- **TASK GOAL**
Filter out all lines without the word "thead" from the data below, please, and copy the rest.

GIVEN DATA START

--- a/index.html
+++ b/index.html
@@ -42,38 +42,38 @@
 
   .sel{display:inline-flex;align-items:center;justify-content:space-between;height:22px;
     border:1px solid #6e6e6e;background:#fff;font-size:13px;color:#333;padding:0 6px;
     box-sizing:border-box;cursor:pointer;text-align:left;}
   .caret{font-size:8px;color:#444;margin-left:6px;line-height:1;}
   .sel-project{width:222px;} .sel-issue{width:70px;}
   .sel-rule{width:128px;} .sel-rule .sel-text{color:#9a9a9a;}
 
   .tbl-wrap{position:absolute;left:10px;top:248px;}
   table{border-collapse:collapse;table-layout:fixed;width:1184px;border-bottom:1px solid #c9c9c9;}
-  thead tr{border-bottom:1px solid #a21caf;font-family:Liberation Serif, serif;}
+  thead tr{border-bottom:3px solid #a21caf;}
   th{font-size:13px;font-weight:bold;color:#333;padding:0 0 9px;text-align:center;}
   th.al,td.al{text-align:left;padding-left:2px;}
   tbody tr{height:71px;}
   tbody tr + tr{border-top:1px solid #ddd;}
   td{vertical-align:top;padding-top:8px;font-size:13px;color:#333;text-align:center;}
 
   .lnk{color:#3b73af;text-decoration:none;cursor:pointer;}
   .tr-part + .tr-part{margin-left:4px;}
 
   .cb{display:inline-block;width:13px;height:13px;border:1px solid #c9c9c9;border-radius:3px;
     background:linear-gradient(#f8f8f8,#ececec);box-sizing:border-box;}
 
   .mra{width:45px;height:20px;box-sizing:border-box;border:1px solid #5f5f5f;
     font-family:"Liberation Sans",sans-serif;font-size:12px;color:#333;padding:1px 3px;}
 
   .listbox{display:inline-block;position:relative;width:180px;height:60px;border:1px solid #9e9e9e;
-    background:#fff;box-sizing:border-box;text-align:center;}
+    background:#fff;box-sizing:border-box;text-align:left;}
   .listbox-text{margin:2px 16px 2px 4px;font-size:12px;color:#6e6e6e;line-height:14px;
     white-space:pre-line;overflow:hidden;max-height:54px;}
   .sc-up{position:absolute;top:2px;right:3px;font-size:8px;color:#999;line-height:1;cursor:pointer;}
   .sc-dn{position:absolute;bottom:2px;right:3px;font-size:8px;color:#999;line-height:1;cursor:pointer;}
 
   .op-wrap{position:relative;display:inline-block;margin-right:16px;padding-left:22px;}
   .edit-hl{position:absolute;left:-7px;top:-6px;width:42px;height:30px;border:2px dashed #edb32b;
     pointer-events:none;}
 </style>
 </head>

GIVEN DATA END

- **FINISHED TASK**
-  thead tr{border-bottom:1px solid #a21caf;font-family:Liberation Serif, serif;}
+  thead tr{border-bottom:3px solid #a21caf;}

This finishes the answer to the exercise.